Bir arkadaşım ve daha önce bizde çalışmış olan biri, Ioline’ın genel müdürüydü. Durup dururken bir gün beni aradı ve akşam yemeğine davet etti. Akşam yemeğinde, Ioline’ı satın almak ile ilgilenip ilgilenmeyeceğimi sordu. Kendisinin neden satın almadığını merak etti. Bana yaptığı yorum, bu maliyeti karşılayamayacak olduğuydu.

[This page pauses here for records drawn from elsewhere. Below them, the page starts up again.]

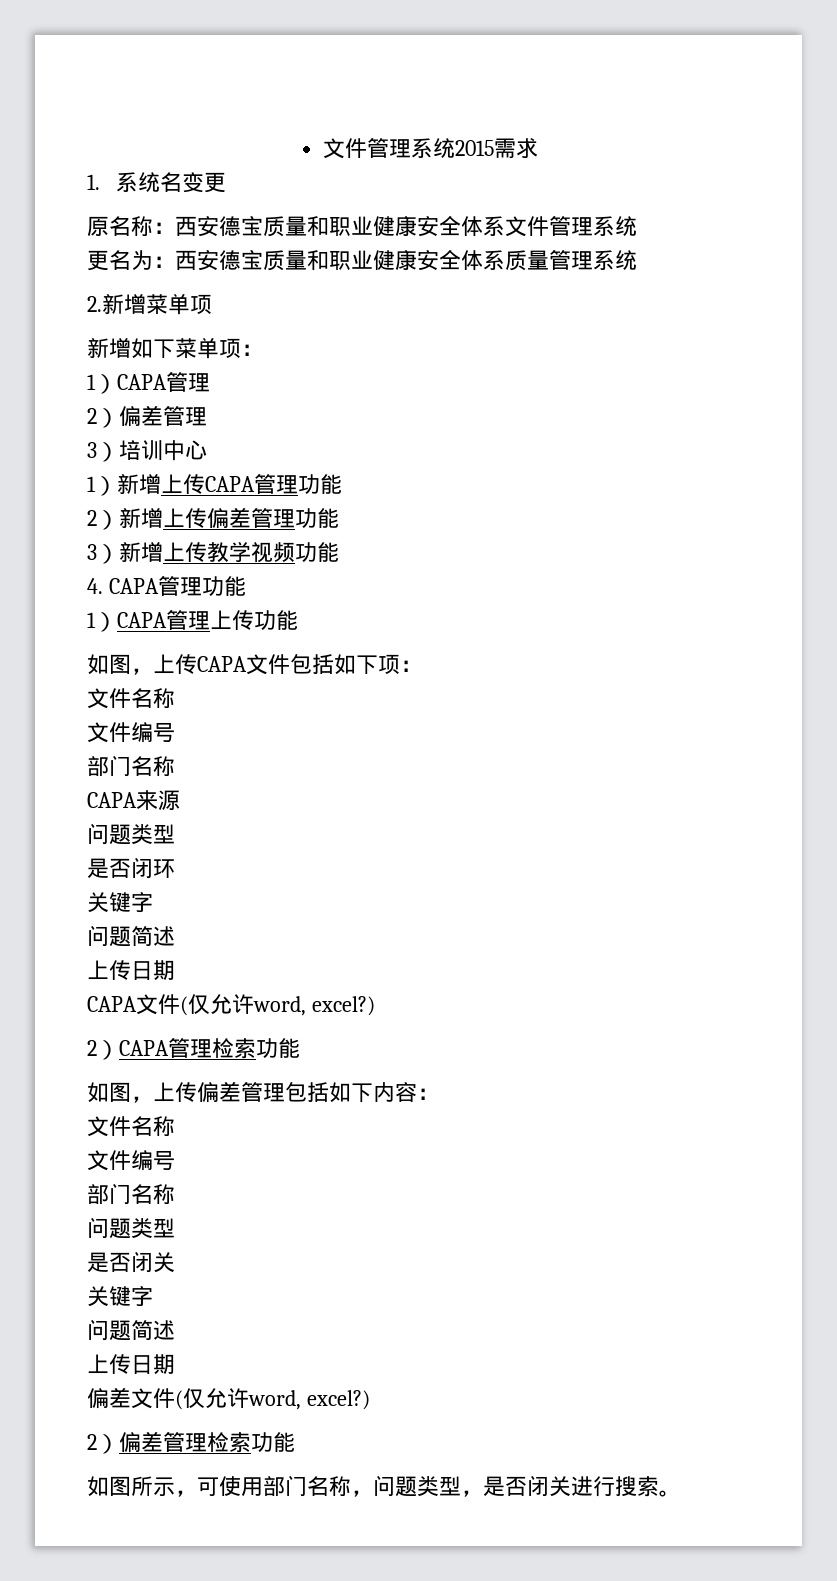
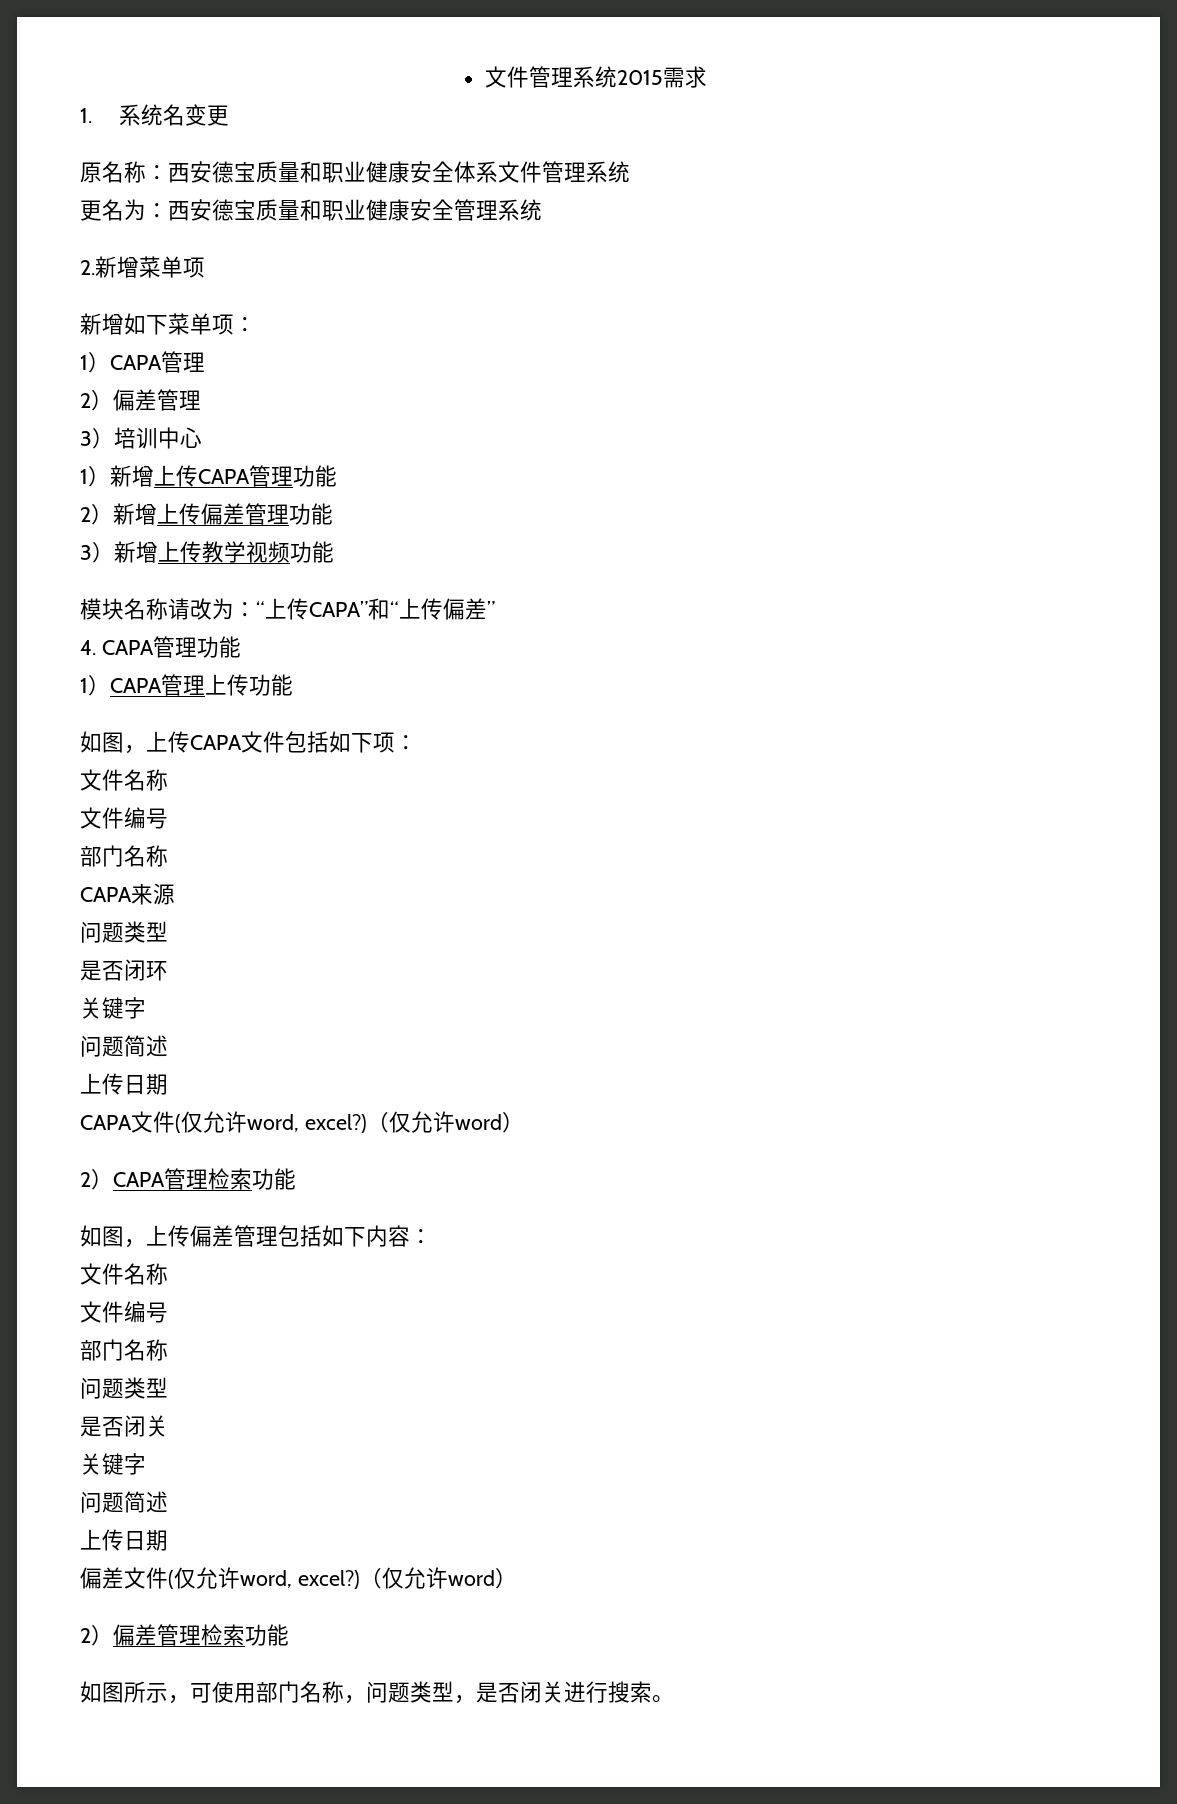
- 更名为：西安德宝质量和职业健康安全体系质量管理系统
+ 更名为：西安德宝质量和职业健康安全管理系统
+ 模块名称请改为：“上传CAPA”和“上传偏差”
- CAPA文件(仅允许word, excel?)
+ CAPA文件(仅允许word, excel?)（仅允许word）
- 偏差文件(仅允许word, excel?)
+ 偏差文件(仅允许word, excel?)（仅允许word）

İlgilenmediğimi söyledim. Yine de anlaşmaya bir bakmam için beni ikna etti. Gözden geçirdikten sonra gerçekten ilgilenmiyordu. Neredeyse iflas etmişti. Bir önceki yıl şirket 800 bin Dolar kaybetmişti ve bir önceki yıl da 400 bin Dolar zararı vardı. Uzun bir ikna çabasının ardından nihayet personelle görüştüm, planları gözden geçirdim ve neredeyse iflas etmiş durumdayken şirketin bu pembe tabloyu nasıl yakalayacağını öğrenmek istedim. Hakkında hiçbir şey bilmediğim bir sektördü. Teklifi bir kez daha reddettim.
Sonunda onlara bir teklifte bulunmamı istediler. Yaptım ve kabul ettiler. Anlaşma 22 Mart 1992’de sonuçlandı. Birinci çeyreğin sonuna 10 gün kalmışken şirketi satın aldım. Şirket 188 bin Dolar zarar açıkladı. Bir sonraki ay şirket 148 bin Dolar daha zarar etti. Bunun hayatı m boyunca yaptığım en kötü yatırım olduğunu düşünmeye başlamıştım. Zarardan dönmeyi başaramayan bir şirketti ve söz konusu olan benim paramdı. Dışarıdan bazı yatırımcılar buldum çünkü varımı yoğumu tek bir şirkete yatırmak istemiyordum. Küçük bir grup sessiz ortak bana inandı.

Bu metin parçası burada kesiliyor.